===== EXERCISE DATA =====
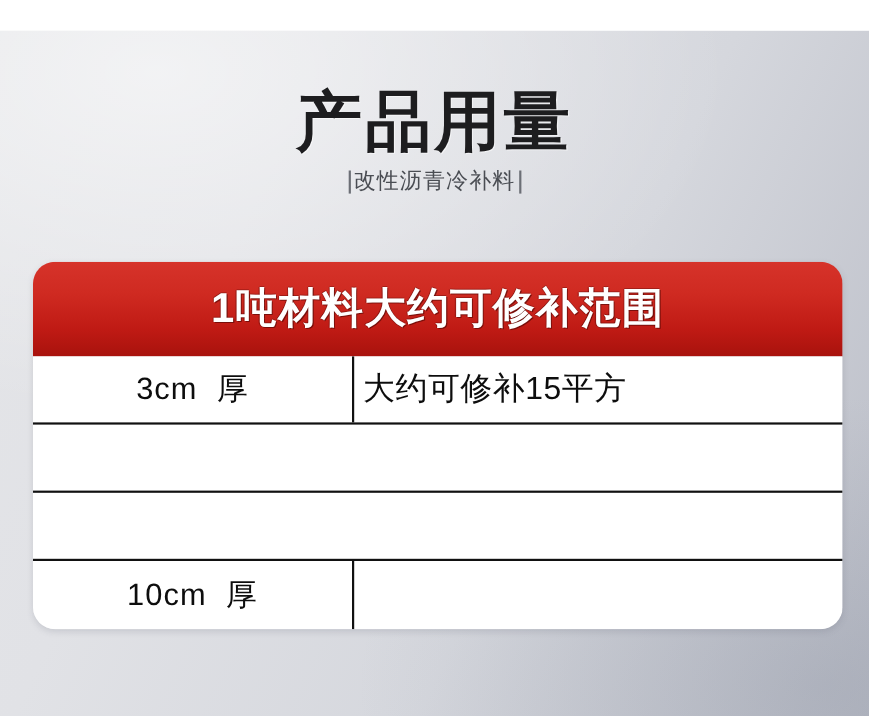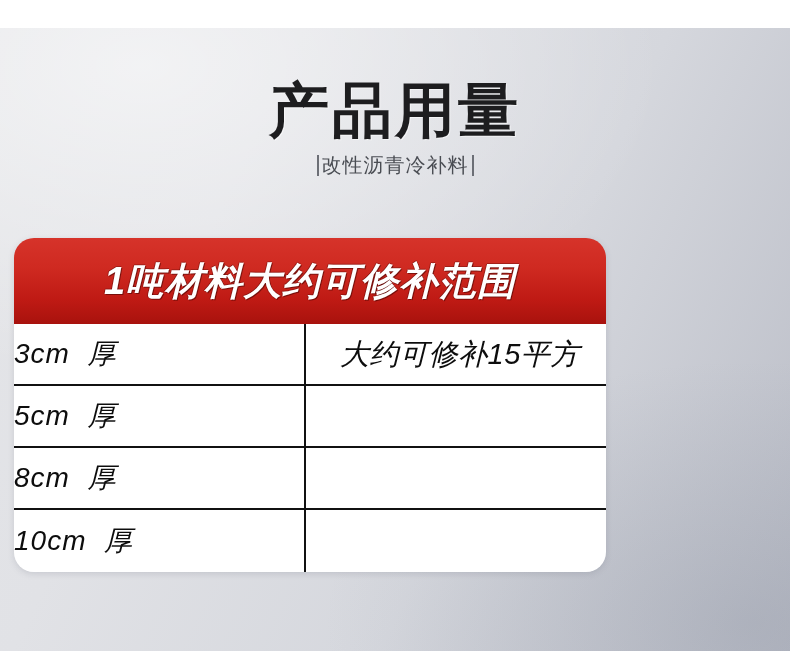--- a/index.html
+++ b/index.html
@@ -74,28 +74,27 @@
   .subtitle-text {
     font-size: 20px;
     line-height: 22px;
     color: #4a4d53;
     letter-spacing: 1px;
   }
 
   
   .card {
     position: absolute;
-    left: 14px;
+    left: 30px;
     top: 222px;
-    width: 592px;
+    width: 736px;
     height: 334px;
     border-radius: 20px;
     overflow: hidden;
     box-shadow: 0 2px 6px rgba(90,95,110,0.18);
-    font-style: italic;
   }
   .card-header {
     position: relative;
     height: 86px;
     background: linear-gradient(180deg, #d6332a 0%, #cf2a21 34%, #bf1a14 72%, #a8120d 100%);
     display: flex;
     align-items: center;
     justify-content: center;
   }
   .card-header-title {
@@ -124,25 +123,26 @@
     border-bottom: none;
     gap: 40px;
   }
   .t-cell {
     display: flex;
     align-items: center;
     box-sizing: border-box;
   }
   .t-cell.left {
     width: 292px;
+    justify-content: center;
     border-right: 2px solid #111111;
   }
   .t-cell.right {
     flex: 1;
-    justify-content: center;
+    justify-content: flex-start;
     padding-left: 8px;
   }
   .cell-text {
     font-size: 29px;
     line-height: 32px;
     color: #0d0d0d;
     font-weight: normal;
     letter-spacing: 0.5px;
     white-space: pre;
   }
@@ -179,29 +179,23 @@
       <div class="t-row">
         <div class="t-cell left">
           <span class="cell-text thick">3cm  厚</span>
         </div>
         <div class="t-cell right">
           <span class="cell-text">大约可修补15平方</span>
         </div>
       </div>
 
       <div class="t-row">
-        <div class="t-cell left">
-          <span class="cell-text thick">5cm  厚</span>
-        </div>
-      </div>
-
-      <div class="t-row">
-        <div class="t-cell left">
-          <span class="cell-text thick">8cm  厚</span>
-        </div>
+      </div>
+
+      <div class="t-row">
       </div>
 
       <div class="t-row">
         <div class="t-cell left">
           <span class="cell-text thick">10cm  厚</span>
         </div>
       </div>
 
     </div>
   </div>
=====
#### [ACTION ITEM]
Repeat all the material above exactly, apart from the pictures.

#### [OUTPUT OF THE EXERCISE]
--- a/index.html
+++ b/index.html
@@ -74,28 +74,27 @@
   .subtitle-text {
     font-size: 20px;
     line-height: 22px;
     color: #4a4d53;
     letter-spacing: 1px;
   }
 
   
   .card {
     position: absolute;
-    left: 14px;
+    left: 30px;
     top: 222px;
-    width: 592px;
+    width: 736px;
     height: 334px;
     border-radius: 20px;
     overflow: hidden;
     box-shadow: 0 2px 6px rgba(90,95,110,0.18);
-    font-style: italic;
   }
   .card-header {
     position: relative;
     height: 86px;
     background: linear-gradient(180deg, #d6332a 0%, #cf2a21 34%, #bf1a14 72%, #a8120d 100%);
     display: flex;
     align-items: center;
     justify-content: center;
   }
   .card-header-title {
@@ -124,25 +123,26 @@
     border-bottom: none;
     gap: 40px;
   }
   .t-cell {
     display: flex;
     align-items: center;
     box-sizing: border-box;
   }
   .t-cell.left {
     width: 292px;
+    justify-content: center;
     border-right: 2px solid #111111;
   }
   .t-cell.right {
     flex: 1;
-    justify-content: center;
+    justify-content: flex-start;
     padding-left: 8px;
   }
   .cell-text {
     font-size: 29px;
     line-height: 32px;
     color: #0d0d0d;
     font-weight: normal;
     letter-spacing: 0.5px;
     white-space: pre;
   }
@@ -179,29 +179,23 @@
       <div class="t-row">
         <div class="t-cell left">
           <span class="cell-text thick">3cm  厚</span>
         </div>
         <div class="t-cell right">
           <span class="cell-text">大约可修补15平方</span>
         </div>
       </div>
 
       <div class="t-row">
-        <div class="t-cell left">
-          <span class="cell-text thick">5cm  厚</span>
-        </div>
-      </div>
-
-      <div class="t-row">
-        <div class="t-cell left">
-          <span class="cell-text thick">8cm  厚</span>
-        </div>
+      </div>
+
+      <div class="t-row">
       </div>
 
       <div class="t-row">
         <div class="t-cell left">
           <span class="cell-text thick">10cm  厚</span>
         </div>
       </div>
 
     </div>
   </div>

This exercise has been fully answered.